Convince a metà l’esordio alla regia di Margherita Ferri, che grazie al Biennale College Cinema ha portato a termine il dramma adolescenziale Zen sul ghiaccio sottile. Protagonista della storia è Maia, un’adolescente che tutti chiamano Zen (le prime tre lettere del suo cognome) e che in una non meglio specificata località sull’Appennino emiliano frequenta le superiori, gioca a hockey su ghiaccio in mezzo a tanti ragazzi e che è vittima di atti di bullismo per essere da tutti considerata lesbica. Isolata da tutti e con la sola complicità silente della mamma e del suo allenatore, Maia viene salvata dall’ennesima prevaricazione da Vanessa, una compagna di classe che in cambio le chiede un favore: le chiavi del suo rifugio di montagna per trascorrervi la notte con il fidanzatino e avere la sua prima volta. Maia accetta ma l’insoddisfazione sessuale generata dall’incontro porterà a conseguenze che nemmeno lei sarebbe mai stata in grado di prevedere.

Eleonora Conti

Zen sul ghiaccio sottile (2018): Eleonora Conti

 

Sfruttando il tema dell’identità come tematica di fondo, la Ferri si lascia sopraffare dal suo stesso film finendone inconsapevolmente vittima. Non perché non sia un’opera riuscita, intendiamoci: ha una freschezza di sguardo che la maggior parte degli esordienti italiani appena sfiora. Il problema, superato l’abbagliamento dei paesaggi poco rappresentati al cinema, è nella sceneggiatura: tante tematiche vengono lanciate senza essere mai approfondite, diversi snodi trovano risoluzioni semplicistiche e lo snodo stesso della vicenda ha qualcosa di prestabilito a tavolino. Il canovaccio è semplice: status quo, rottura e riconferma dell’eroe.

Prove d’iniziazione e analisi alla spicciola, ci dicono che Maia è solo un maschiaccio, che se vuole andare avanti nella vita deve imparare a reprimere gli istinti, che spesso è meglio ingoiare piuttosto che urlare la propria rabbia e che occorre sempre diffidare da coloro che da un giorno all’altro si professano amici. Per certi versi, invece, Maia rimane vittima della sessualità: non della sua ma quella dell’amica, che sembra essere uscita direttamente da I’m – Infinita come lo spazio (stesso colore di capelli, stessa attitudine al disegno: casualità?). Ma anche del complesso di Elettra: seppur inconsciamente, anela a diventare il padre morto e a sostituirsi a lui.
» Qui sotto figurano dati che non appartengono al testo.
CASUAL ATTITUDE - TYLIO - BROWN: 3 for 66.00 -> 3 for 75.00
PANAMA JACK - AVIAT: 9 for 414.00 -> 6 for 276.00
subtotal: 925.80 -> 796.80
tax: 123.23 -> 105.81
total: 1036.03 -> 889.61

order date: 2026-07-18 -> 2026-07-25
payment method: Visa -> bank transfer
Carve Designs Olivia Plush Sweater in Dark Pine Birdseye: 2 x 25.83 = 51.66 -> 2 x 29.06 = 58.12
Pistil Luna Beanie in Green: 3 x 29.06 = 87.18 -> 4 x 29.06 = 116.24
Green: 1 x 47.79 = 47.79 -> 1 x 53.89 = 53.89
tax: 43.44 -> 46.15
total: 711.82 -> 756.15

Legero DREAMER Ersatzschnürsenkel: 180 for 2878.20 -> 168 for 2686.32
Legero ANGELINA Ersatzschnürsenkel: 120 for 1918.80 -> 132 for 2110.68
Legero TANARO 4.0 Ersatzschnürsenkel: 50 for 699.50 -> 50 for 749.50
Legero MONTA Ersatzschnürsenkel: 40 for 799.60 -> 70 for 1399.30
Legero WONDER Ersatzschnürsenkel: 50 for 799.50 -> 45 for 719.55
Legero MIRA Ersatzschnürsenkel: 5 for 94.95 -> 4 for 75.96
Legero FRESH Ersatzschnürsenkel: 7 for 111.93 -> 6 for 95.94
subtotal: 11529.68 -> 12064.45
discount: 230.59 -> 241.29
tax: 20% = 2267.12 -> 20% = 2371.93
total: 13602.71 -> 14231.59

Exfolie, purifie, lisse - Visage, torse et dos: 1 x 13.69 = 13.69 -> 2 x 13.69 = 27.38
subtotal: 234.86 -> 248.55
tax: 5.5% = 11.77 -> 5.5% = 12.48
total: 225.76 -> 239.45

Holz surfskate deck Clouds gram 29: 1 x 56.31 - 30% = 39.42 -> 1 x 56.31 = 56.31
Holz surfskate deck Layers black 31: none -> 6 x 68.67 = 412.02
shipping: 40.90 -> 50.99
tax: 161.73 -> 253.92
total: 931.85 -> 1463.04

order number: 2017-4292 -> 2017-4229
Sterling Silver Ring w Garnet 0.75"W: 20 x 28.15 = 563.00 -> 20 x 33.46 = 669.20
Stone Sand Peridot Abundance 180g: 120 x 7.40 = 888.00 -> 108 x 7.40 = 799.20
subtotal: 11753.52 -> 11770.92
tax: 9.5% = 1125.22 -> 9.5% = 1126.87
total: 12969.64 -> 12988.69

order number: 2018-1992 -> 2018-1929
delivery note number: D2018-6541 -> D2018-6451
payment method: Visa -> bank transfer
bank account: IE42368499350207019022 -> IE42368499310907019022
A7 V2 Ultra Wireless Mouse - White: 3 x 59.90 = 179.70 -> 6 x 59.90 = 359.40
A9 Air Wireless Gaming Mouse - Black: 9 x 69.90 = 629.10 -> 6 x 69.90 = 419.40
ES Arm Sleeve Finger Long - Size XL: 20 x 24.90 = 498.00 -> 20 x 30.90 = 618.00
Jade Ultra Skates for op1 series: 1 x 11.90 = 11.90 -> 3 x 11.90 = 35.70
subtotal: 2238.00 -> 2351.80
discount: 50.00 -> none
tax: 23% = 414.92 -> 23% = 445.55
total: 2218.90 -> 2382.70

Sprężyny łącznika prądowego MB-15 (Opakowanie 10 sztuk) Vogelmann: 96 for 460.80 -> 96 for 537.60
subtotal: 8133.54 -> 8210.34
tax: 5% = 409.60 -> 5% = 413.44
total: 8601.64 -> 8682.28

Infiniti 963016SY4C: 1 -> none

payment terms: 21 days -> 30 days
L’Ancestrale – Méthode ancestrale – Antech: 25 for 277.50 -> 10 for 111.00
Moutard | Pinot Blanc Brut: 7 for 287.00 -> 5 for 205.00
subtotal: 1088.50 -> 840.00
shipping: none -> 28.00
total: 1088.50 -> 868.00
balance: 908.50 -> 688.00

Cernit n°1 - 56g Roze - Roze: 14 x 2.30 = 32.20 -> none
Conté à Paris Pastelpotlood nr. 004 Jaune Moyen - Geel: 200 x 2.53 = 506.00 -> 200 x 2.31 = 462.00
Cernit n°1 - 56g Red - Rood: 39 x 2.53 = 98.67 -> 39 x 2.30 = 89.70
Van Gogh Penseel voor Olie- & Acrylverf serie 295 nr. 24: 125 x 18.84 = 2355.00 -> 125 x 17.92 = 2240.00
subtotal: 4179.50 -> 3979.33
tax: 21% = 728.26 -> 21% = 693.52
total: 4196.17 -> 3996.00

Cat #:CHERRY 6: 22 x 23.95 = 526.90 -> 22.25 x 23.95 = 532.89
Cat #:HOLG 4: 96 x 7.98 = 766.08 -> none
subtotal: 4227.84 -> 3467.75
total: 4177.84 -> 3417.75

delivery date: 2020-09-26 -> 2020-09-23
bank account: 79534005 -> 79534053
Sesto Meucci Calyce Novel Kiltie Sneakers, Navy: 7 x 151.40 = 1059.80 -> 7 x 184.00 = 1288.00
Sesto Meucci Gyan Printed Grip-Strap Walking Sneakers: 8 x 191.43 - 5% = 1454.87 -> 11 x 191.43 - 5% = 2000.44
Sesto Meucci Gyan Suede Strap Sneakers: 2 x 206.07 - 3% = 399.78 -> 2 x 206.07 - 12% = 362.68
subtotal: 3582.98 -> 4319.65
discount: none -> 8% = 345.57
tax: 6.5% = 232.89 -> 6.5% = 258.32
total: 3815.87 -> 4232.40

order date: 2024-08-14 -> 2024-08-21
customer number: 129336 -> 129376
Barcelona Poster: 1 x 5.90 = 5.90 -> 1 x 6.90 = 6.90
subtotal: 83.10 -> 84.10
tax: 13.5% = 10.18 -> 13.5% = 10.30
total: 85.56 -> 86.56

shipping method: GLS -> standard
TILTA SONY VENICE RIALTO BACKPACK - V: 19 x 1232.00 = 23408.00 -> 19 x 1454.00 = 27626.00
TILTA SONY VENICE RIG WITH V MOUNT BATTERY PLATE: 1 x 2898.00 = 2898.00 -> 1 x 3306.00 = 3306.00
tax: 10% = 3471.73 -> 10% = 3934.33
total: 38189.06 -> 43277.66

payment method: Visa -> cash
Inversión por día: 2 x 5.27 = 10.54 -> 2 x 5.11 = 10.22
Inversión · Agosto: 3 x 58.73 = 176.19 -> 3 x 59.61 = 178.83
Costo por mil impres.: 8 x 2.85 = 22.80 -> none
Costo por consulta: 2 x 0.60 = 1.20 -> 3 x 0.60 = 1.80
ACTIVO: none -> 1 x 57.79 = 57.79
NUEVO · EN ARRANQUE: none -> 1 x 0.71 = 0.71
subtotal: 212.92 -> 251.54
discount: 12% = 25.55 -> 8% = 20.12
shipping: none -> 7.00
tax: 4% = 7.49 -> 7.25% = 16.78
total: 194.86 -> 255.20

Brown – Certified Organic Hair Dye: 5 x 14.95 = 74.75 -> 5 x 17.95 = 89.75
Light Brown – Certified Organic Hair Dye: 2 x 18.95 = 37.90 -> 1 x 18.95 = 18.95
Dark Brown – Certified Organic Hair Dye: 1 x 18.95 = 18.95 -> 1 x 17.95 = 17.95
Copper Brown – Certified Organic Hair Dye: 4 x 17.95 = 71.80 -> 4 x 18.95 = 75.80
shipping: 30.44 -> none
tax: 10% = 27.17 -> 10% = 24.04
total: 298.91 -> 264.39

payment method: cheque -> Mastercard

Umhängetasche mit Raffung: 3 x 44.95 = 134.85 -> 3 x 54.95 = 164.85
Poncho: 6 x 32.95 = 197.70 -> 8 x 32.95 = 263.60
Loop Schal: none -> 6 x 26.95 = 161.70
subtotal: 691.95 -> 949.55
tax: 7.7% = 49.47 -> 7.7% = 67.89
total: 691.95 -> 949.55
Approfondire quest’aspetto sarebbe stato alquanto interessante: non mostrare le conseguenze di un video virale su YouTube quando si parla di sequestro di persona, invece, è infantile.

Vivendo dell’interpretazioni di giovani alle loro prime esperienze, Zen sul ghiaccio sottile è fin troppo chiaro e non avrebbe avuto bisogno di mostrare letteralmente il ghiaccio che a poco a poco si rompe sequenza dopo sequenza: le allegorie non vanno mai sottolineate altrimenti si corre il rischio di ritenere stupido lo spettatore. Urge però concedere presto alla Ferri una nuova opportunità: i movimenti di macchina, lo sguardo sul panorama e la delicatezza della regista meritano una storia diversa, sicuri che sentiremo molto parlare di lei in futuro.